DAP: A Discrete-token Autoregressive Planner for Autonomous Driving
Bowen Ye, Bin Zhang, Hang Zhao
TL;DR
DAP tackles the sparse supervision and scalability challenge in autonomous driving planning by casting motion planning as discrete-token autoregression. It jointly forecasts BEV semantics and ego trajectory tokens using a decoder-only Transformer with sparse MoE, and it augments imitation learning with SAC-BC offline fine-tuning to improve safety and comfort while preserving a BC prior. The approach delivers state-of-the-art open-loop results and competitive NavSim closed-loop performance within a compact 160M-parameter model, thanks to dense spatiotemporal supervision and a lightweight post-tuning module. This work demonstrates that discrete-token autoregression, coupled world-modeling signals, and RL refinement can yield scalable, robust planning suitable for real-world autonomous driving deployments.
Abstract
Gaining sustainable performance improvement with scaling data and model budget remains a pivotal yet unresolved challenge in autonomous driving. While autoregressive models exhibited promising data-scaling efficiency in planning tasks, predicting ego trajectories alone suffers sparse supervision and weakly constrains how scene evolution should shape ego motion. Therefore, we introduce DAP, a discrete-token autoregressive planner that jointly forecasts BEV semantics and ego trajectories, thereby enforcing comprehensive representation learning and allowing predicted dynamics to directly condition ego motion.
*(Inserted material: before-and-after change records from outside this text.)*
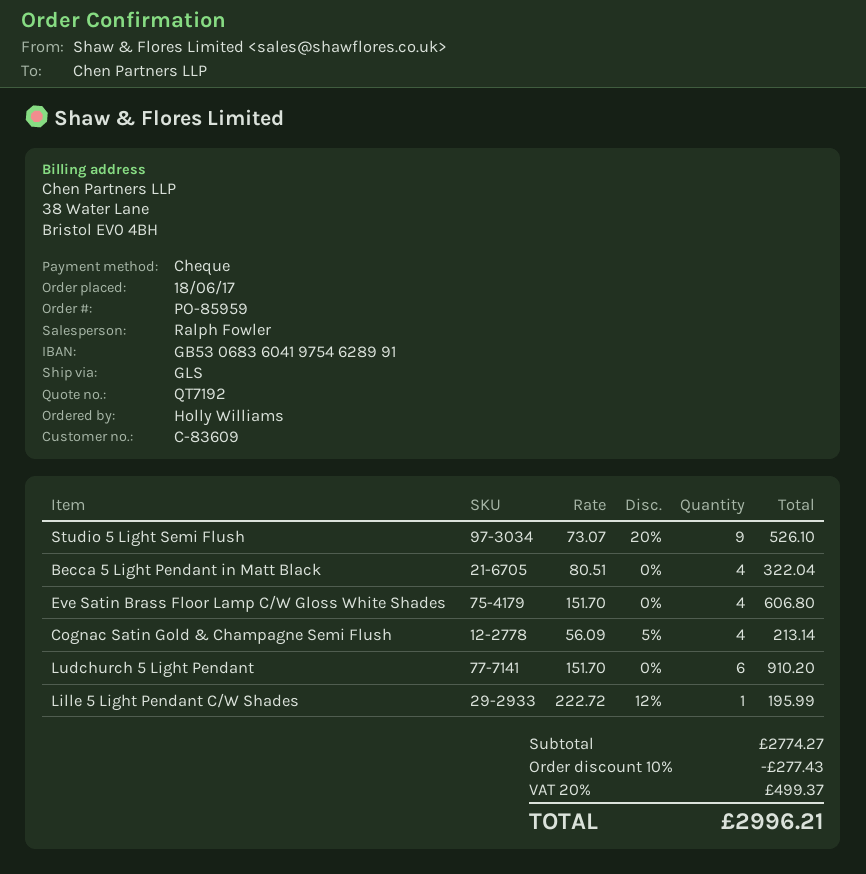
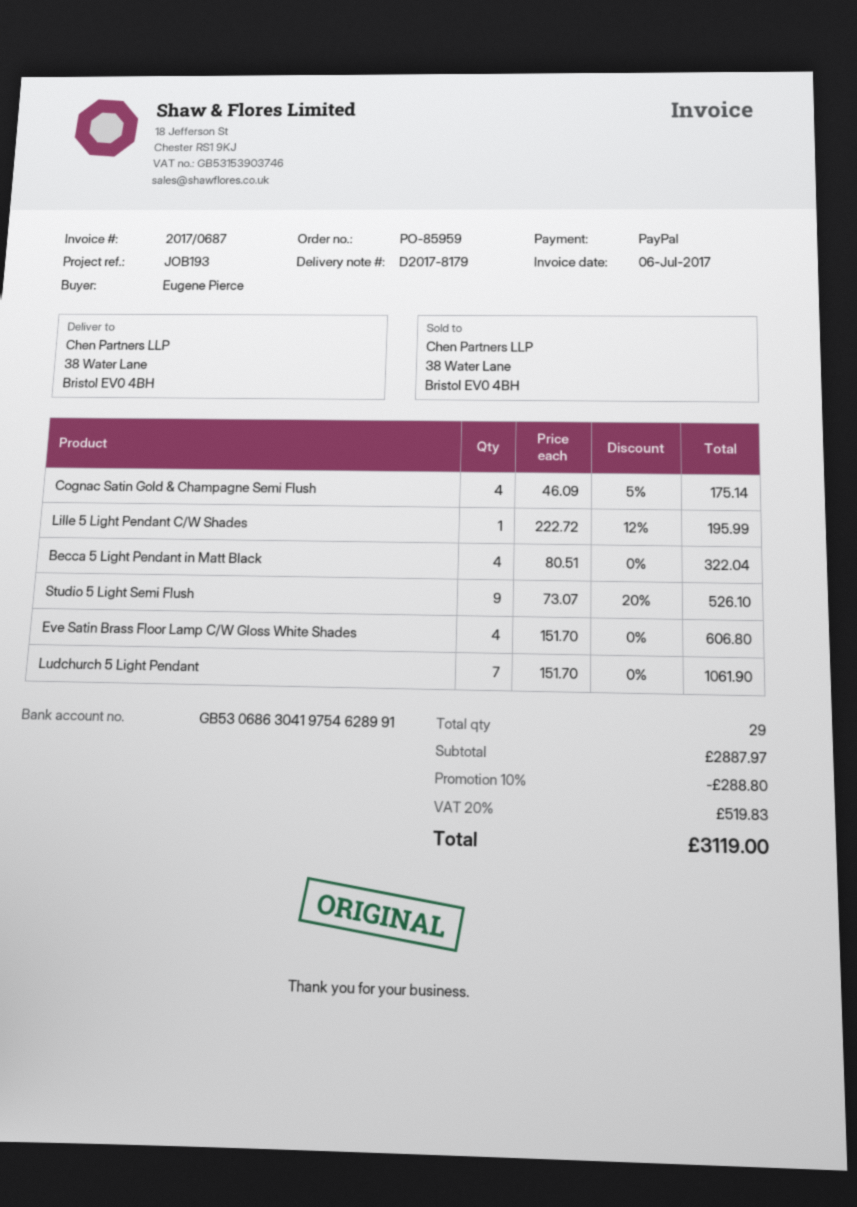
ordered by: Holly Williams -> Eugene Pierce
payment method: cheque -> PayPal
bank account: GB53068360419754628991 -> GB53068630419754628991
Cognac Satin Gold & Champagne Semi Flush: 4 x 56.09 - 5% = 213.14 -> 4 x 46.09 - 5% = 175.14
Ludchurch 5 Light Pendant: 6 x 151.70 = 910.20 -> 7 x 151.70 = 1061.90
subtotal: 2774.27 -> 2887.97
discount: 10% = 277.43 -> 10% = 288.80
tax: 20% = 499.37 -> 20% = 519.83
total: 2996.21 -> 3119.00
In addition, we incorporate a reinforcement-learning-based fine-tuning, which preserves supervised behavior cloning priors while injecting reward-guided improvements. Despite a compact 160M parameter budget, DAP achieves state-of-the-art performance on open-loop metrics and delivers competitive closed-loop results on the NAVSIM benchmark. Overall, the fully discrete-token autoregressive formulation operating on both rasterized BEV and ego actions provides a compact yet scalable planning paradigm for autonomous driving.